Exportin 5 ダブルニカースプラスミド(h)は、human 細胞株における XPO5 座の高特異性編集のために設計された、対となる2つのプラスミドから構成される。各プラスミドは、Cas9 D10Aニカースと、XPO5内の対向するDNA鎖を標的とする異なるsgRNAを発現する。対向するDNA鎖上の隣接する部位に誘導されると、2つのニカースはオフセットした一本鎖切断を生成し、これらが組み合わさってずれた二本鎖切断を生じさせる。これにより、両方のガイドによる協調的なオンターゲット活性が必要となる。生じたDNA切断は、細胞内の内在性修復経路、特に非相同末端結合(NHEJ)によって修復され、その結果、XPO5の機能を阻害する挿入または欠失が生じる。
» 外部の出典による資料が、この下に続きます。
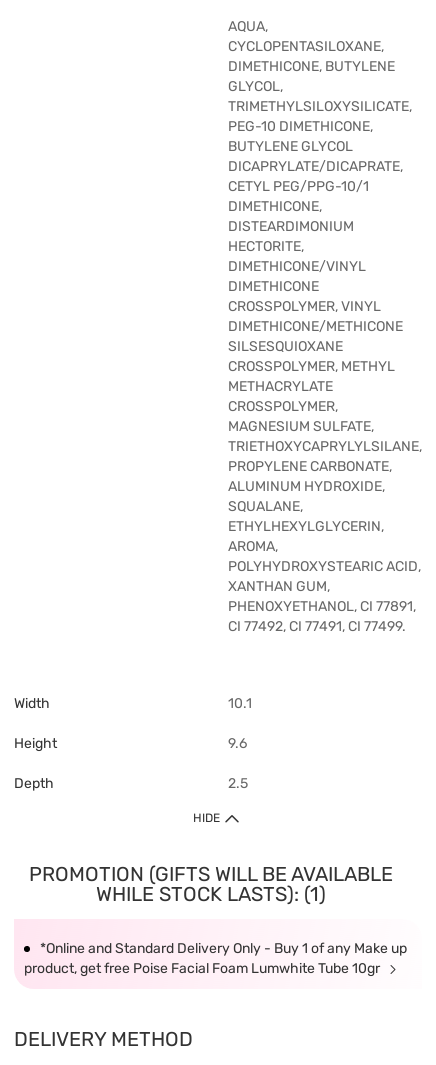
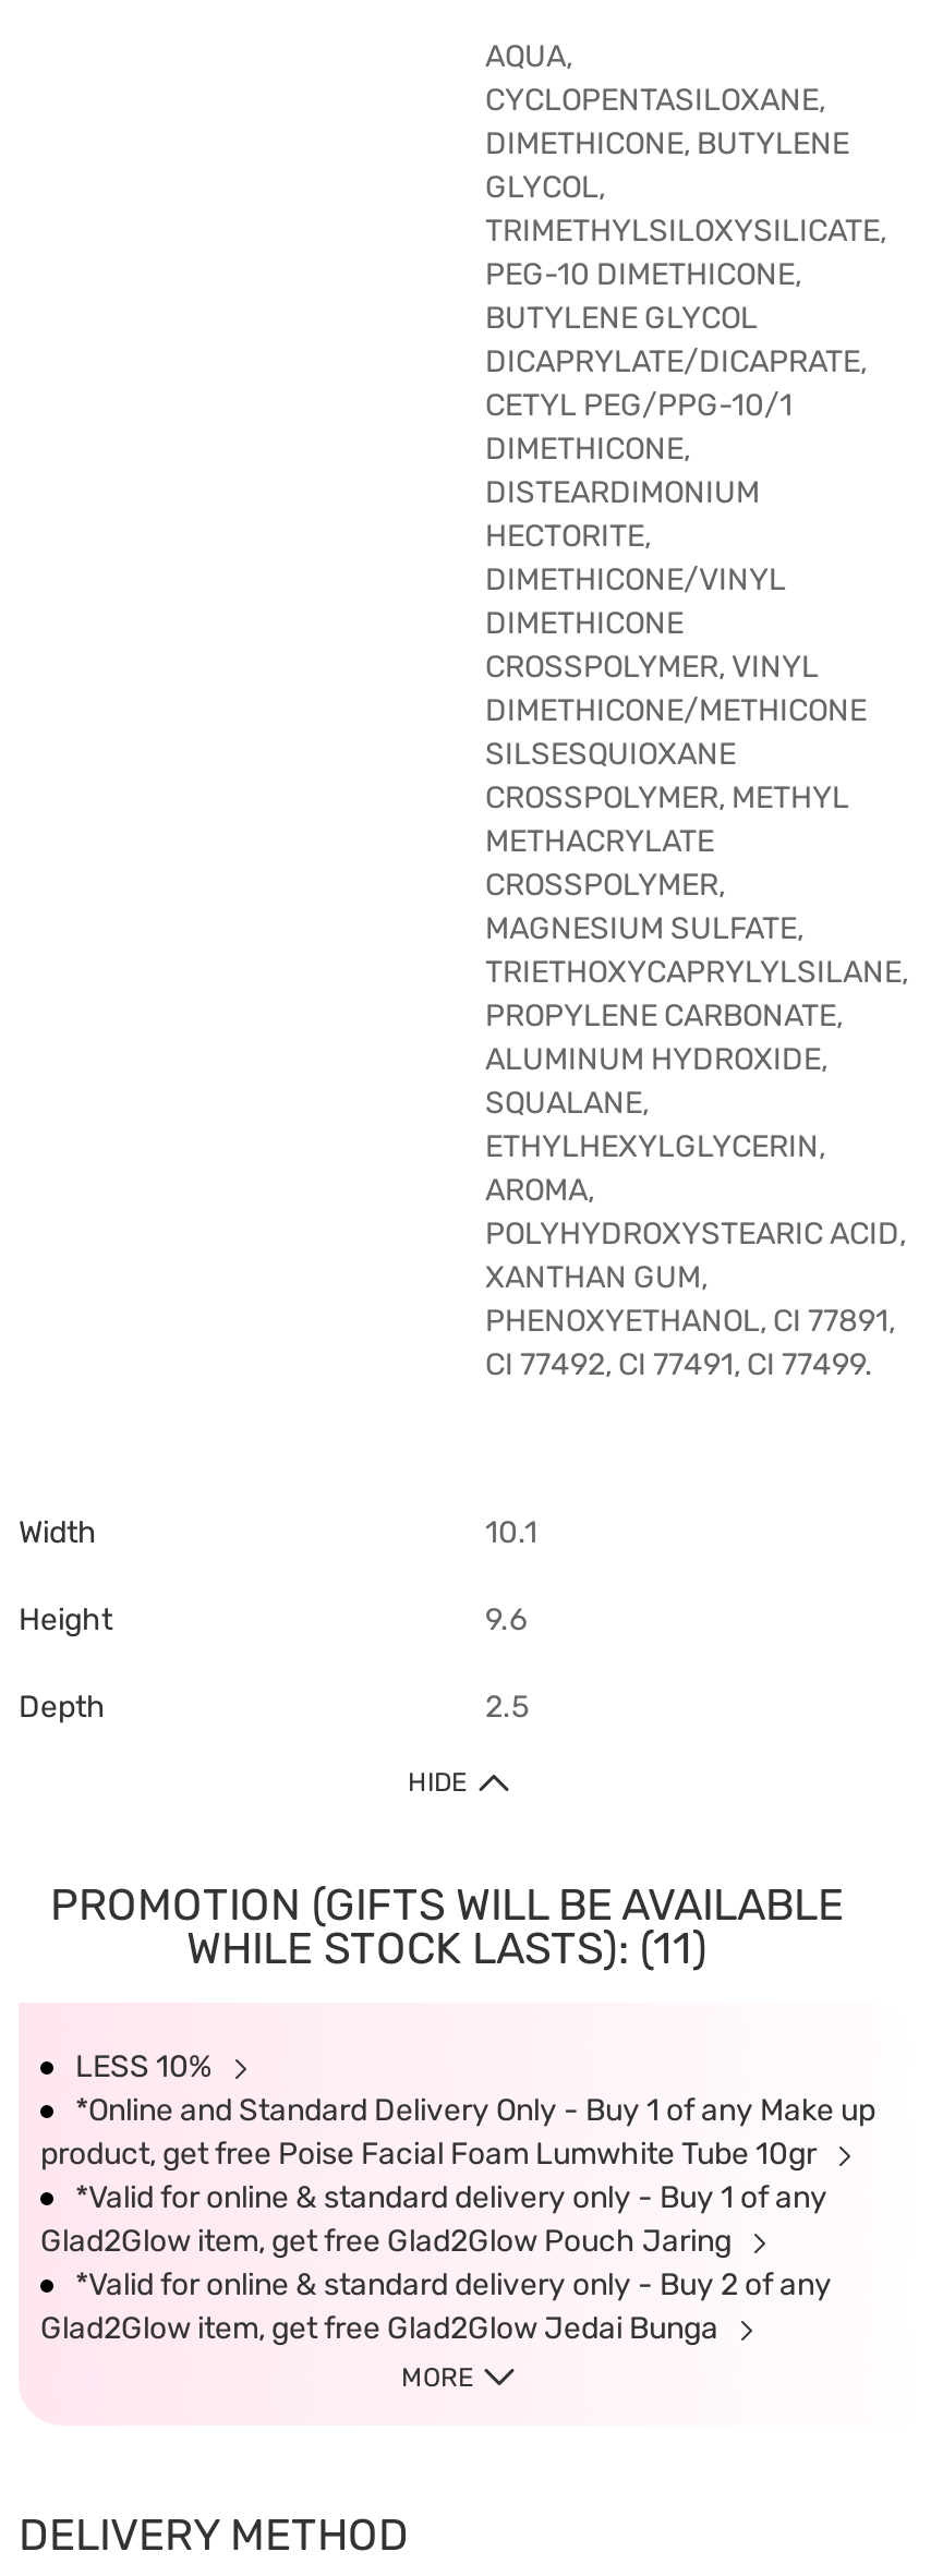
[96,882,326,906] WHILE STOCK LASTS): (1) -> [75,1922,708,2085] WHILE STOCK LASTS): (11) | LESS 10%
none -> [40,2179,832,2393] *Valid for online & standard delivery only - Buy 1 of any | Glad2Glow item, get free Glad2Glow Pouch Jaring | *Valid for online & standard delivery only - Buy 2 of any | Glad2Glow item, get free Glad2Glow Jedai Bunga | MORE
標的座標における2つのsgRNAの結合を必要とするこの二重ニッキング法は、編集の特異性を高め、標的精度に対するさらなる制御が求められる用途において、CRISPR戦略を補完するものである。
編集された細胞を効率的に同定するために、1つのプラスミドはトランスフェクトされた細胞集団を蛍光可視化するためのGFPをコードし、もう1つのプラスミドは抗生物質選別用のプロマイシン耐性遺伝子を保有しています。これらの機能により、共トランスフェクトされた細胞集団の効率的な濃縮が可能となり、XPO5が破壊されたクローンの検証が簡素化されます。
研究用のみ。診断用または治療用ではありません。